Great. But , why it may/may not be successful here.

*The users who may want to use this service ~ Booom FUP. They will surely not continue after using for their subscribed time.
*Many would be like, why should we spend and stream when we can just pirate it.

Netflix should study the Indian market carefully before entering here.


----------



## Cyberghost (Jun 25, 2015)

I happily subscribe to netflix when it stream 1080p with no buffering on 512kbps


----------



## a_k_s_h_a_y (Jun 25, 2015)

on 2nd thoughts it should be viable if netflix pays airtel and their traffic is free.
just like that flipkart airtel zero plan


----------



## Vyom (Jun 26, 2015)

Youtube bashes about pathetic stateof internet in their ads.
Waiting for Netflix's bash too.


----------



## krishnandu.sarkar (Jun 26, 2015)

Vyom said:


> Youtube bashes about pathetic stateof internet in their ads.
> Waiting for Netflix's bash too.



Don't mind but the thing is, we want to it free forever, and also don't like ads. I don't think this way any business will survive.


----------



## Desmond (Jun 26, 2015)

a_k_s_h_a_y said:


> on 2nd thoughts it should be viable if netflix pays airtel and their traffic is free.
> just like that flipkart airtel zero plan


You can't be serious. That is gross violation of net neutrality.

Also, Flipkart's traffic is negligible compared to Netflix. Therefore this won't be viable either considering the poor state of the internet here.


----------



## Desmond (Jun 26, 2015)

theserpent said:


> Great. But , why it may/may not be successful here.
> 
> *The users who may want to use this service ~ Booom FUP. They will surely not continue after using for their subscribed time.
> *Many would be like, why should we spend and stream when we can just pirate it.
> ...


That is the mentality of most Indians. But, if they can make Netflix more convenient than piracy and market it better, people could prefer paying then than pirating.


----------



## a_k_s_h_a_y (Jun 26, 2015)

DeSmOnD dAvId said:


> You can't be serious. That is gross violation of net neutrality.
> 
> Also, Flipkart's traffic is negligible compared to Netflix. Therefore this won't be viable either considering the poor state of the internet here.
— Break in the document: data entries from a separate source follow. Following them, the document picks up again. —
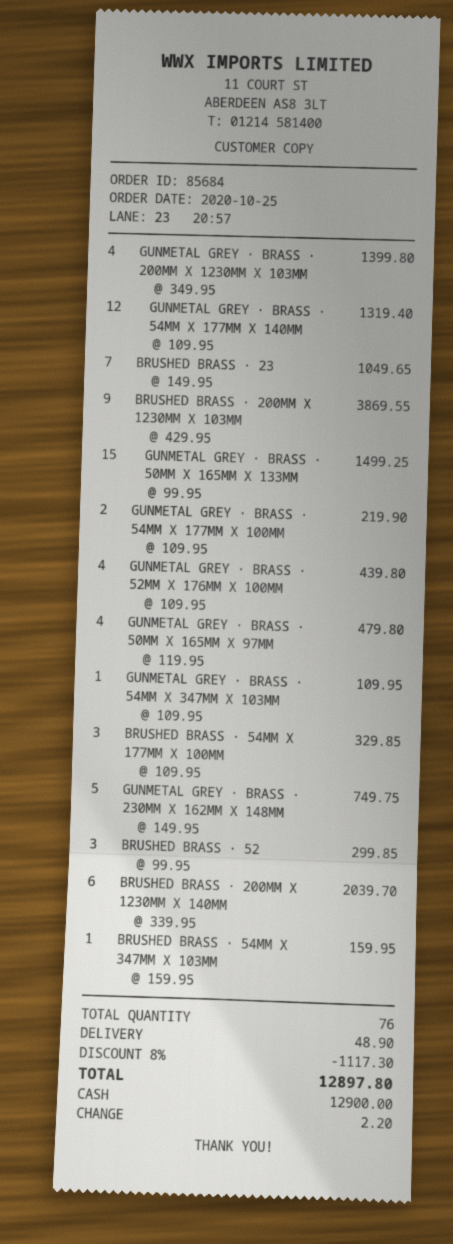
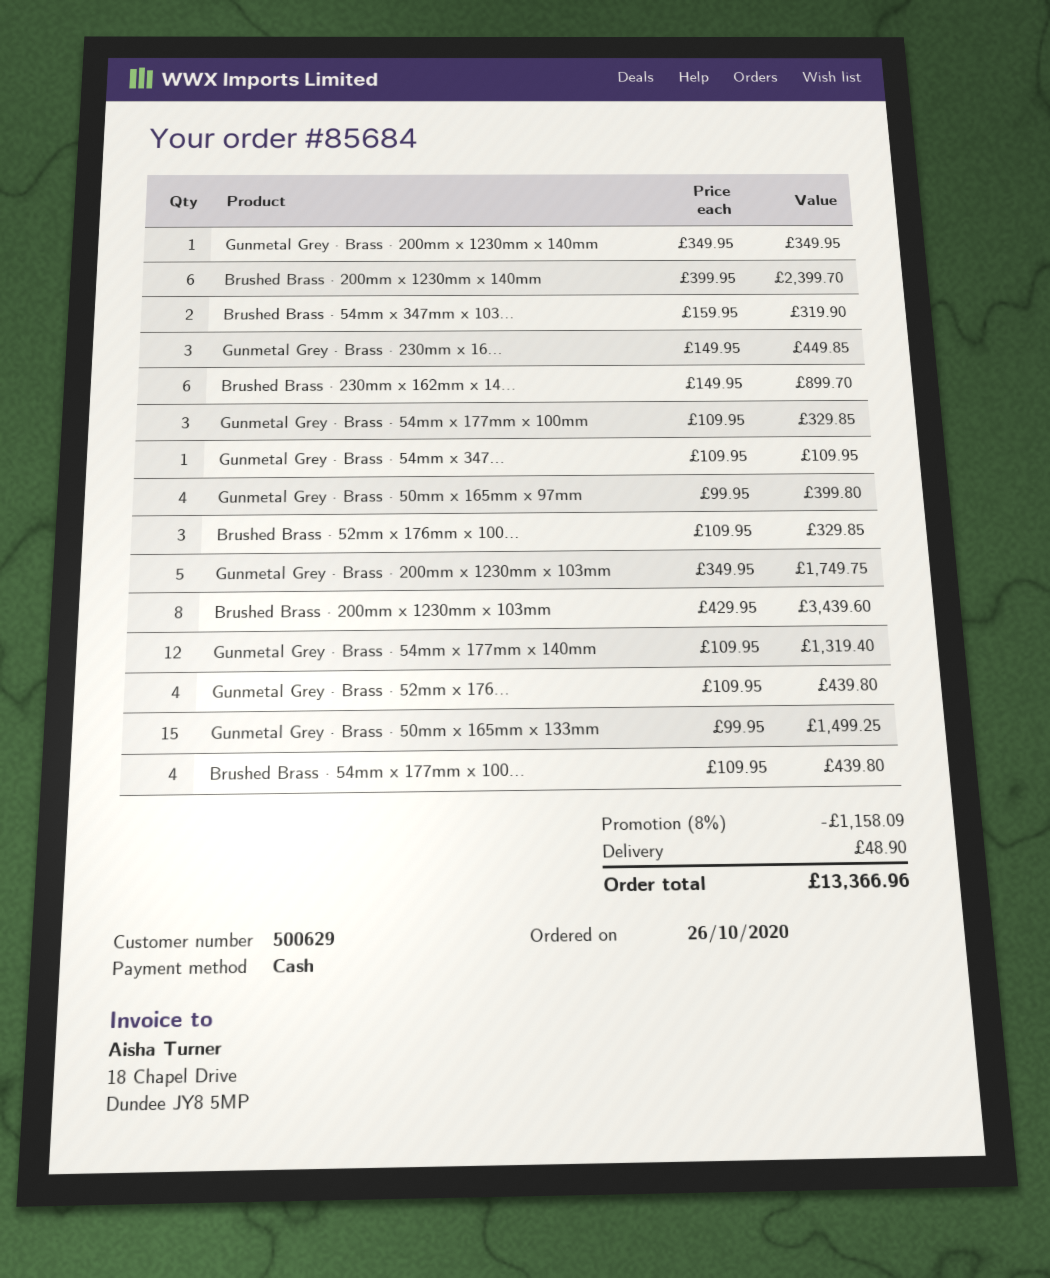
order date: 2020-10-25 -> 2020-10-26
GUNMETAL GREY · BRASS · 200MM X 1230MM X 103MM: 4 x 349.95 = 1399.80 -> 5 x 349.95 = 1749.75
BRUSHED BRASS · 23: 7 x 149.95 = 1049.65 -> 6 x 149.95 = 899.70
BRUSHED BRASS · 200MM X 1230MM X 103MM: 9 x 429.95 = 3869.55 -> 8 x 429.95 = 3439.60
GUNMETAL GREY · BRASS · 54MM X 177MM X 100MM: 2 x 109.95 = 219.90 -> 3 x 109.95 = 329.85
GUNMETAL GREY · BRASS · 50MM X 165MM X 97MM: 4 x 119.95 = 479.80 -> 4 x 99.95 = 399.80
BRUSHED BRASS · 54MM X 177MM X 100MM: 3 x 109.95 = 329.85 -> 4 x 109.95 = 439.80
GUNMETAL GREY · BRASS · 230MM X 162MM X 148MM: 5 x 149.95 = 749.75 -> 3 x 149.95 = 449.85
BRUSHED BRASS · 52: 3 x 99.95 = 299.85 -> 3 x 109.95 = 329.85
BRUSHED BRASS · 200MM X 1230MM X 140MM: 6 x 339.95 = 2039.70 -> 6 x 399.95 = 2399.70
BRUSHED BRASS · 54MM X 347MM X 103MM: 1 x 159.95 = 159.95 -> 2 x 159.95 = 319.90
Gunmetal Grey · Brass · 200mm x 1230mm x 140mm: none -> 1 x 349.95 = 349.95
discount: 8% = 1117.30 -> 8% = 1158.09
total: 12897.80 -> 13366.96

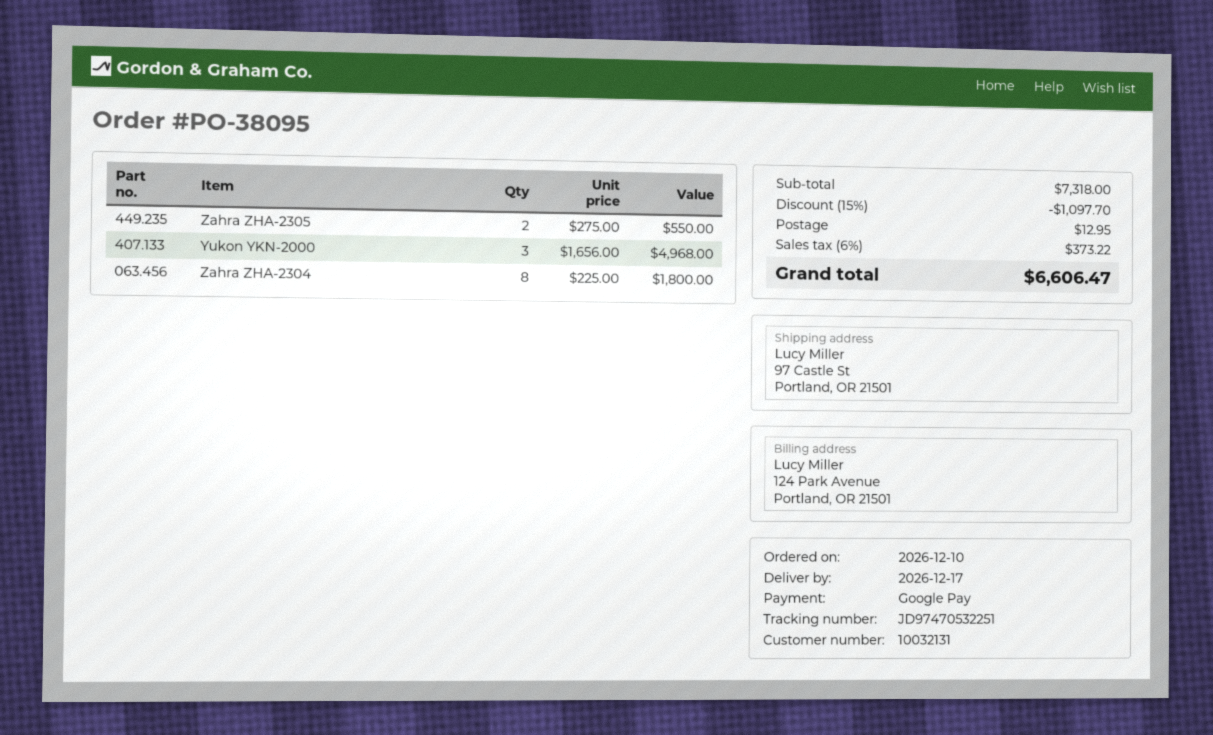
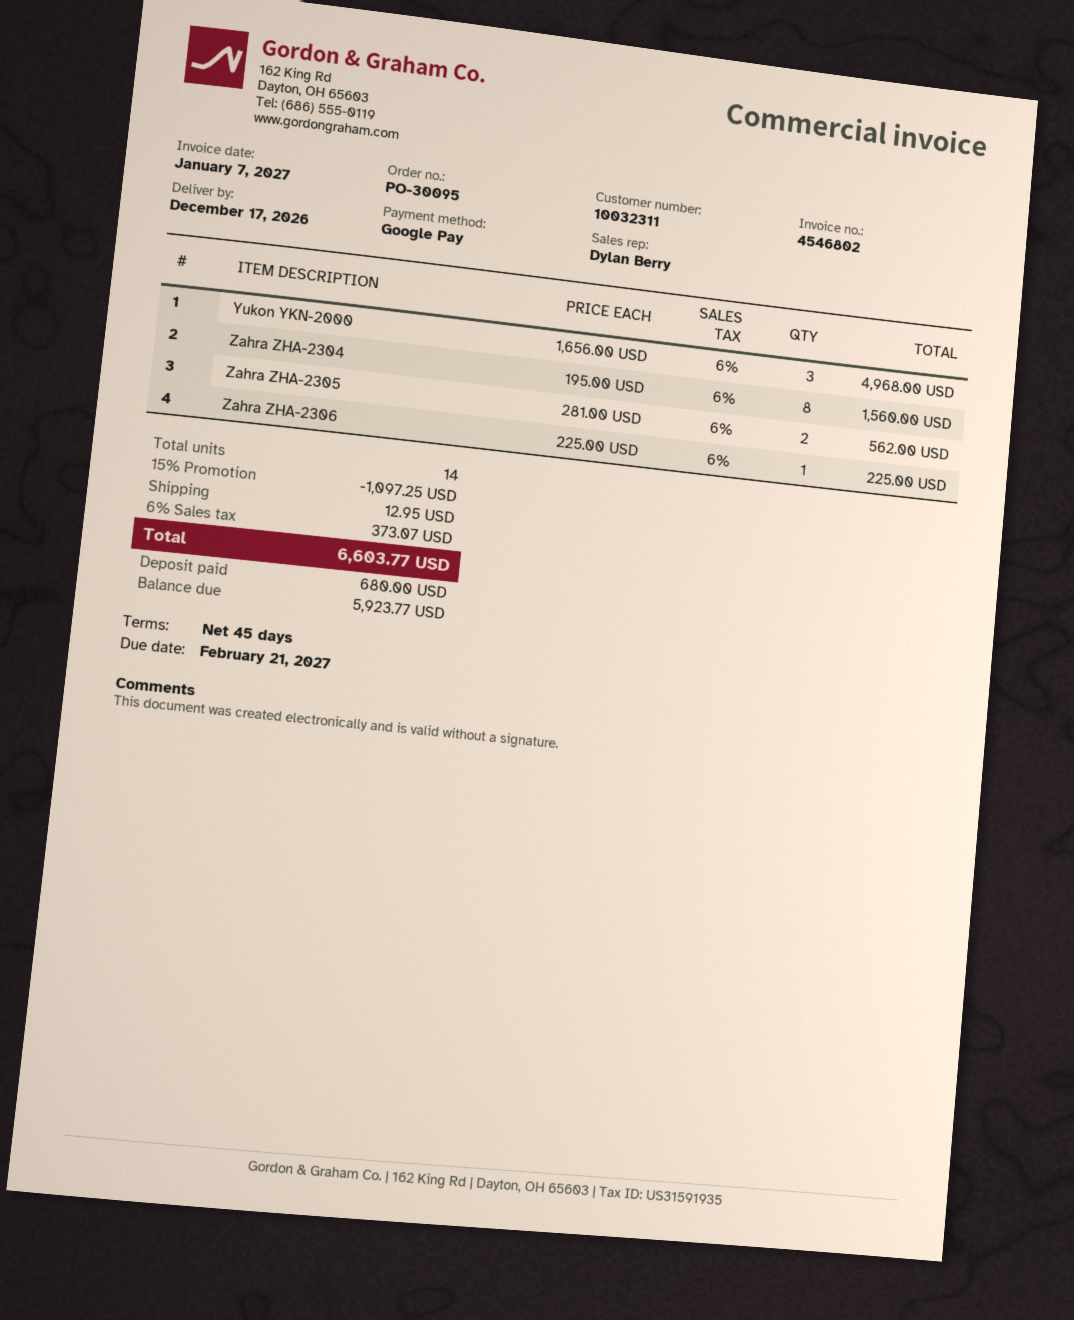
order number: PO-38095 -> PO-30095
customer number: 10032131 -> 10032311
Zahra ZHA-2305: 2 x 275.00 = 550.00 -> 2 x 281.00 = 562.00
Zahra ZHA-2304: 8 x 225.00 = 1800.00 -> 8 x 195.00 = 1560.00
Zahra ZHA-2306: none -> 1 x 225.00 = 225.00
discount: 15% = 1097.70 -> 15% = 1097.25
tax: 6% = 373.22 -> 6% = 373.07
total: 6606.47 -> 6603.77

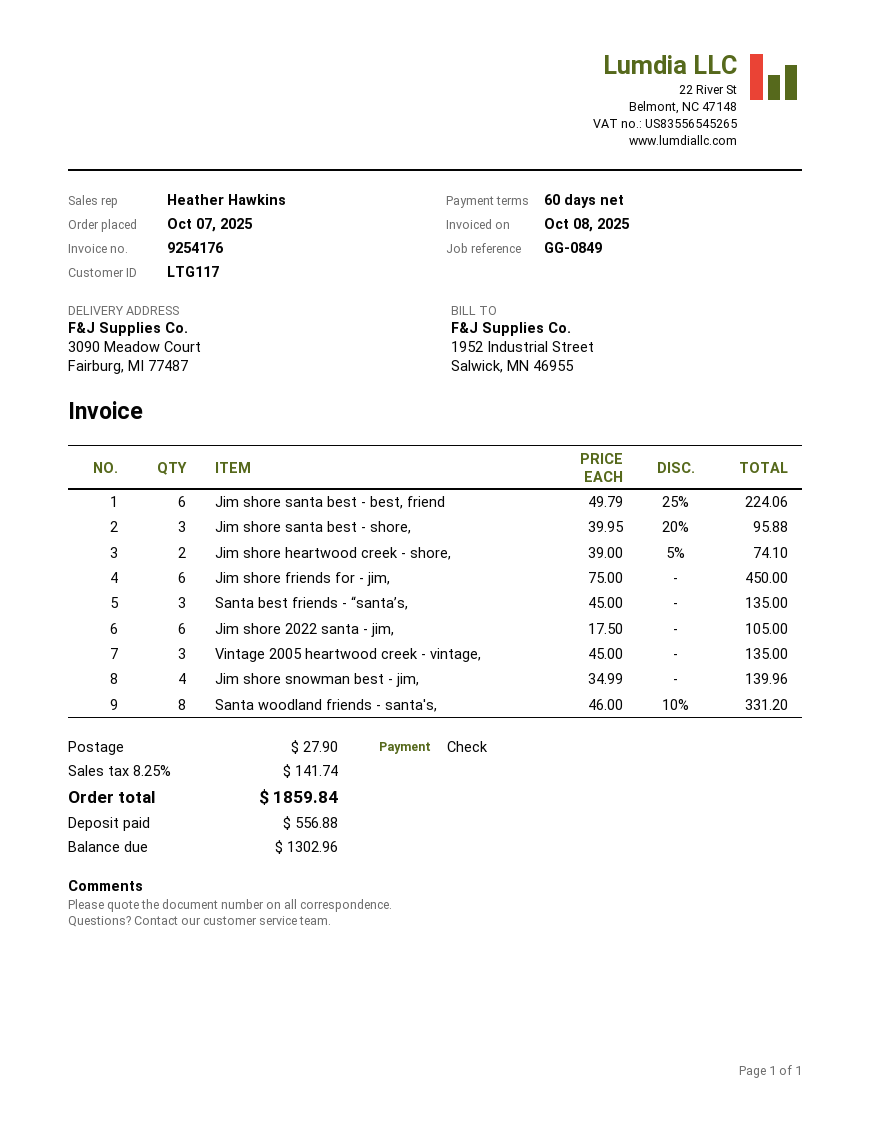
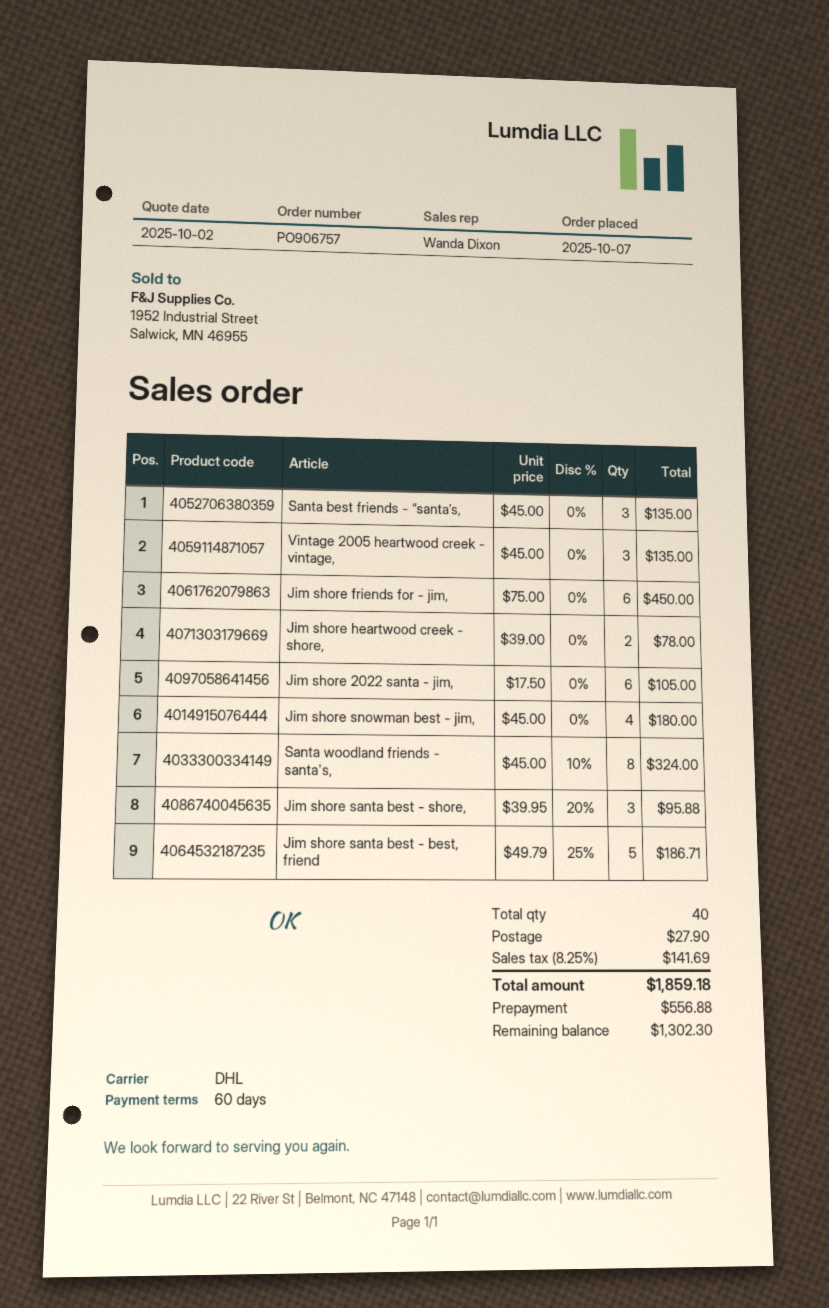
sales rep: Heather Hawkins -> Wanda Dixon
Jim shore santa best - best, friend: 6 x 49.79 - 25% = 224.06 -> 5 x 49.79 - 25% = 186.71
Jim shore heartwood creek - shore,: 2 x 39.00 - 5% = 74.10 -> 2 x 39.00 = 78.00
Jim shore snowman best - jim,: 4 x 34.99 = 139.96 -> 4 x 45.00 = 180.00
Santa woodland friends - santa's,: 8 x 46.00 - 10% = 331.20 -> 8 x 45.00 - 10% = 324.00
tax: 8.25% = 141.74 -> 8.25% = 141.69
total: 1859.84 -> 1859.18
balance: 1302.96 -> 1302.30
netflix already paid 2 major isps in US.
you think indian isp will let go ? its ruthless business... extract maximum money or gtfo.


----------



## Vyom (Jun 26, 2015)

krishnandu.sarkar said:


> Don't mind but the thing is, we want to it free forever, and also don't like ads. I don't think this way any business will survive.



Who said anything about 'not liking the ads'. What I meant was that right now Netflix probably don't know the Indian ground all too well. Youtube does.
Just today I was trying to watch a few clips on YT on my Android app. Just saw the loading screen for most of the time. And this is the state of Airtel's 3G, who recently increased their prices to Rs 300 per month for 1 GB 3G.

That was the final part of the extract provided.